Peneliti Utama Indikator Politik Indonesia Burhanuddin Muhtadi saat merilis hasil survei bertajuk ‘Efek Gibran dan Dinamika Elektoral Terkini’ secara virtual, Minggu (12/11/2023) mengatakan, putusan MK tersebut sebenarnya tak memantik kekhawatiran publik soal potensi politik dinasti. Berdasarkan hasil survei, mayoritas publik menilai biasa saja terkait isu tersebut.

"Ada 42,9 persen masyarakat yang merasa isu politik dinasti tidak terlalu mengkhawatirkan, biasa saja," ujar Burhanuddin kepada wartawan, Minggu (12/11/2023).

Sementara yang menilai khawatir dengan politik dinasti atas putusan MK, kata Burhanuddin, ada 39,2 persen.

Namun, angka ini justru merupakan penurunan jika dibandingkan temuan Oktober.

"Pada rentang 16-20 Oktober, terdapat 47,9 persen yang merasa khawatir soal politik dinasi.

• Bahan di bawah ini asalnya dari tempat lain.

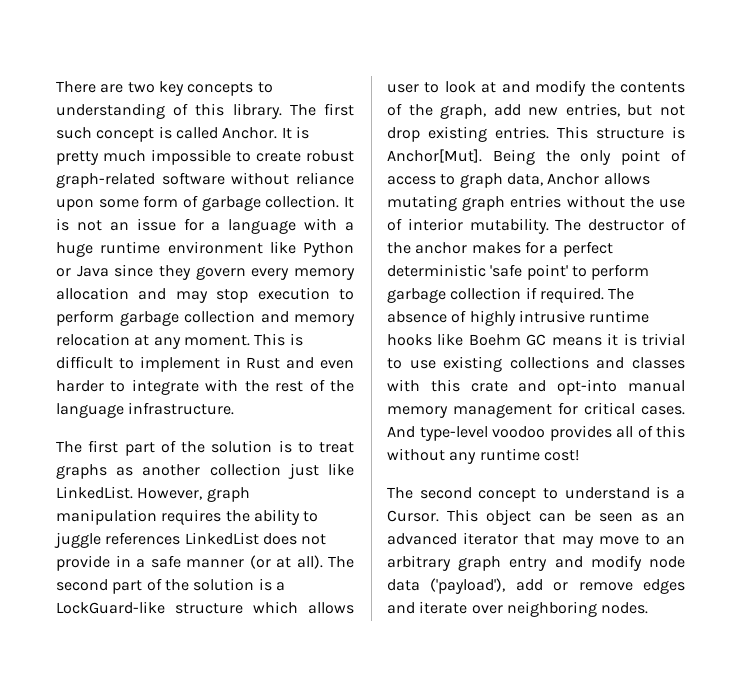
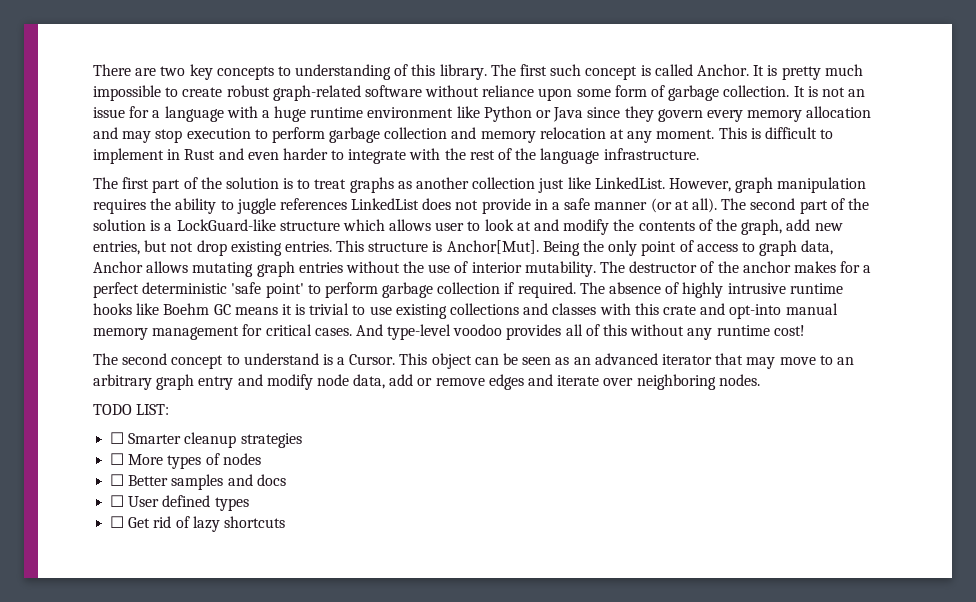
[387,578,506,594] data ('payload'), -> [353,374,386,389] data,
(649, 608) none -> [93,404,170,415] [110,432,302,448] [110,453,261,469] [110,474,286,490] [110,495,249,511] [110,516,285,532] // TODO LIST: // ☐ Smarter cleanup strategies // ☐ More types of nodes // ☐ Better samples and docs // ☐ User defined types // ☐ Get rid of lazy shortcuts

Pada awal November, terjadi sedikit penurunan, menjadi 39,2 persen," katanya.

Sebaliknya, persepsi publik yang tak mengkhawatirkan isu politik dinasti terjadi peningkatan. Jika semula 33,7 persen, kini naik menjadi 42,9 persen.

Pada temuan lain, mayoritas publik juga menilai politik dinasti tidak akan mengganggu demokrasi. Ini karena pesta demokrasi dilakukan secara langsung oleh rakyat.

"Sekitar 52,6 persen lebih berpendapat politik dinasti tidak menjadi persoalan selama masih melalui proses pemilu secara langsung oleh rakyat. Sementara yang berpendapat sebaliknya, masih cukup besar, mencapai 36,3 persen," ujarnya.

Survei nasional Indikator dilakukan dalam rentang 27 Oktober – 1 November 2023, menempatkan 1.220 responden melalui Wawancara tatap muka, dengan tingkat kepercayaan mencapai 95 persen.